2. Environmentally conscious
Beyond good products, Millennials prefer brands that commit to the society they serve. In other words, they are more socially aware and conscious of the companies they choose to support. With 81% preferring brands to make public their commitment to good corporate citizenship, investment firms need to do more than just delivering their core services.
Millennials express their beliefs for causes through their purchasing power. These potential investors are more willing to invest in a company if their money is being channelled to providing more jobs in communities or reducing their carbon footprint.
3. Millennials demand digital automation
Millenials are the most digitally savvy investor group with a preference for technology-based interactions over human interaction.
They are actually open to learning more about investing, but expect financial services to incorporate the most cutting edge technology to make investing as simple and seamless as possible. Being able to check trends and data on the go and seek advice in just a few taps appeals to them, which traditional modes of investing are unable to provide for.
4. Common concerns with investing
Many Millennials understand the urgency and pragmatism into putting your money into places that will grow your wealth; however, the term “investing” has long been an elusive buzzword to many outside the financial sphere.
To the financially uninitiated, investing can seem intimidating and complex. The unwillingness to take risks is underpinned by the lack of and inefficient access to knowledge and advice.
Making investment the norm after saving
Merely saving for the future and having a retirement fund may not be enough of a financial safety net. Factoring inflation rates and possible economic downturns, Millennials who are not actively growing their money may be at high risk of financial insolvency much sooner than later.
This is why it is imperative that financial services do more to make investing an essential practice as saving.
How financial providers can achieve this
1. Reframe the perception of investing
Firstly, service providers need to quell common misconceptions that investments are complex and inaccessible.
Many Millennials believe that a certain degree of wealth or expert knowledge is required before they can start their investment journey and this is simply not true.
It’s a tough journey ahead, but service providers have to prioritize educating and advocating financial literacy to the public.
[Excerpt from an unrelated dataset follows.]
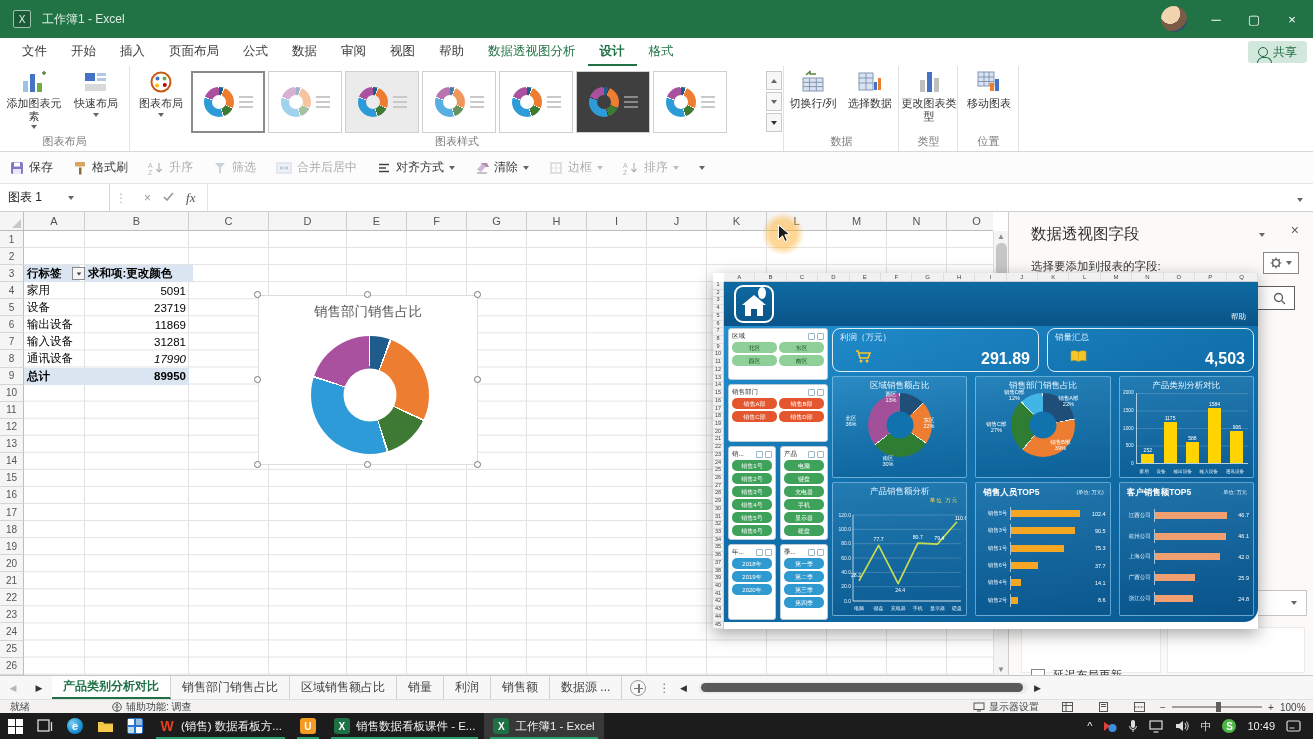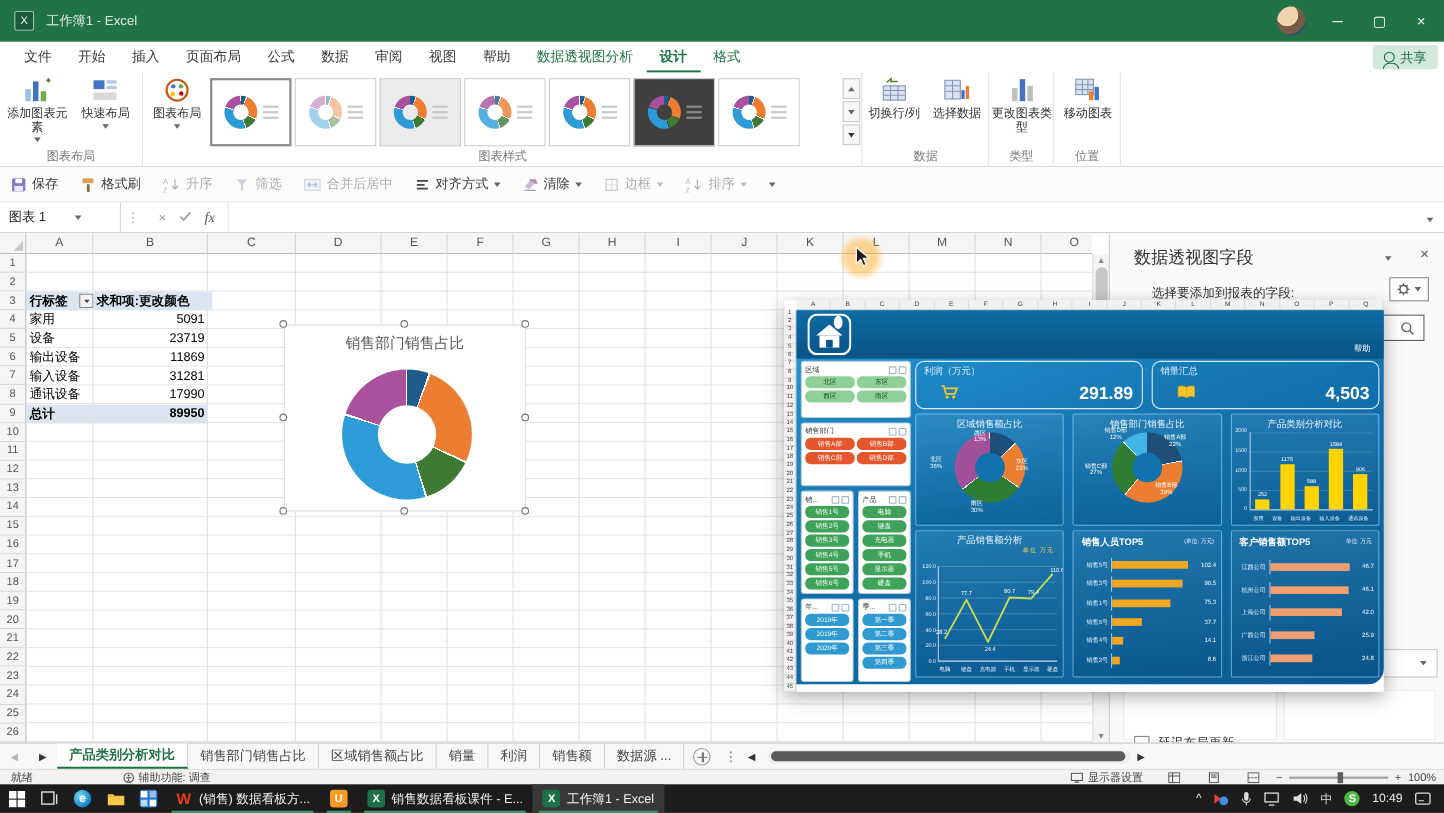"选择要添加到报表的字段:" .panel .pinstr { left: 38px -> 22px }
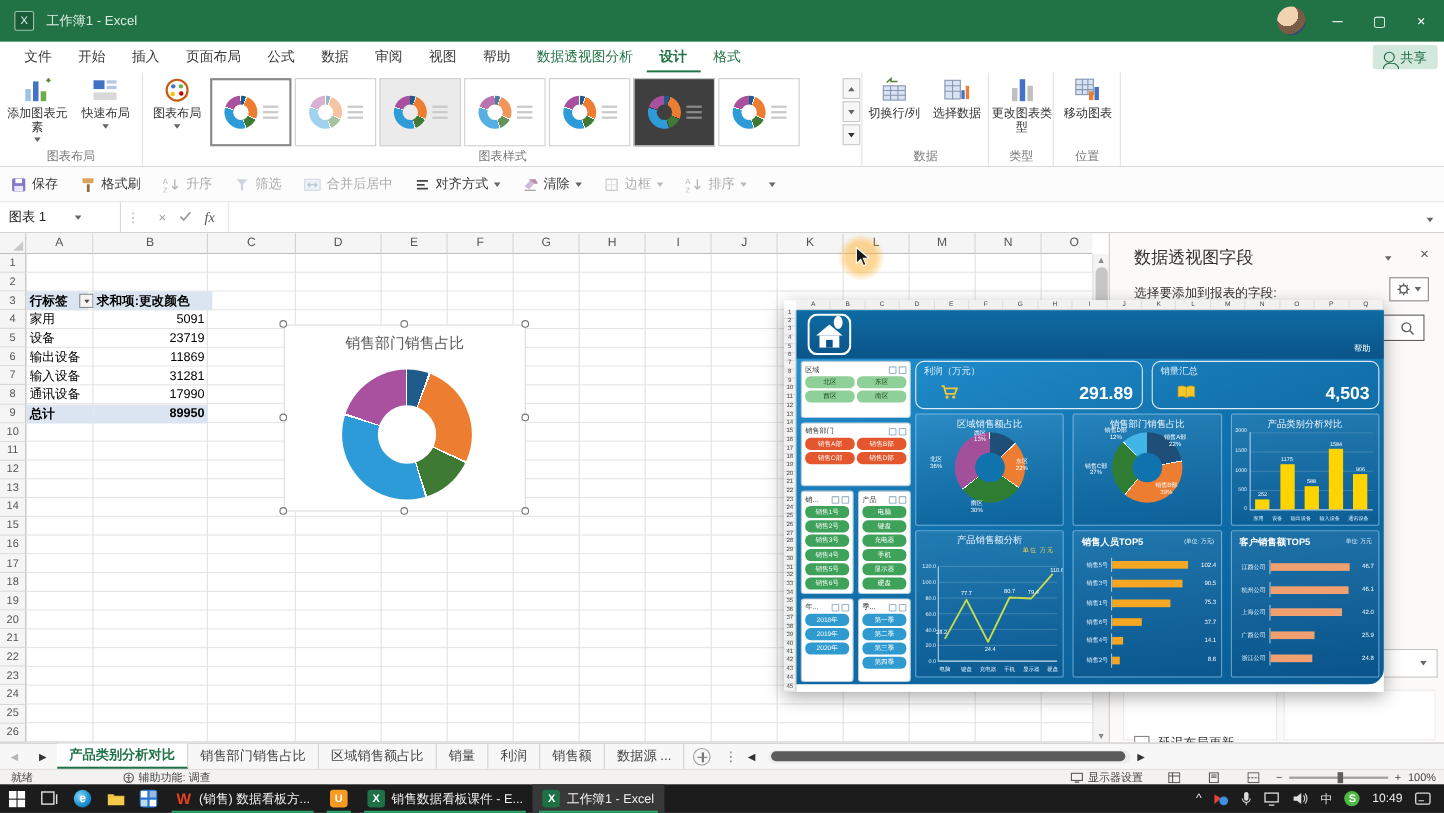"17990" div.pcell { font-style: none -> italic }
By incorporating digital tutorials and targeted educational content in their customer service models, service providers can make the idea of investing digestible to this customer segment.
The aim is to transition their belief to seeing investment as not only important and essential, but also available to the everyday person. Providing Millennials with an intuitive, affordable digital platform gives providers the chance to shift perceptions and begin associating investing with their customers’ lifestyle, making it as accessible as a streaming subscription or gym membership.
2. Offer tailored hybrid solutions
Millennials may have a penchant for technology-based interactions but they also have a deep need for self-governance. They are more willing to explore new investment strategies and digital advisory platforms as long as they are personalized and offer a sense of “self-investing”.
This makes them the ideal demographic for personalized robo-advisory solutions, which are digital investment portfolios driven by algorithms to assist investors in making the right decisions with little to no human intervention. This is why two of three investors who opt for robo-advisory are Millennials.
However, despite their preference for a digital-based platform, Millennials still require the human touch and advice a human advisor can offer. As Millennials age, life events become increasingly complex: whether it’s marriage, a new business, or more financial commitments, the investing scenario becomes more nuanced.
This is where a hybrid solution comes to play: combining the speed, low cost and mobility of robo-advisory together with the experience of a seasoned wealth advisor should provide them with the best of both worlds.
Advisors ignore the new generation at their peril
Advisors who understand the needs and goals of Millennials and are able to adapt early to tailor to their personal preferences will be positioned to onboard a large share of this market segment. As emerging investors, this new generation offers exponential value to service providers and represents a new crop of potential lifelong customers. A proactive response to their needs could help advisors establish their client base for years to come, while those who fail to adapt their service offering may find themselves left behind.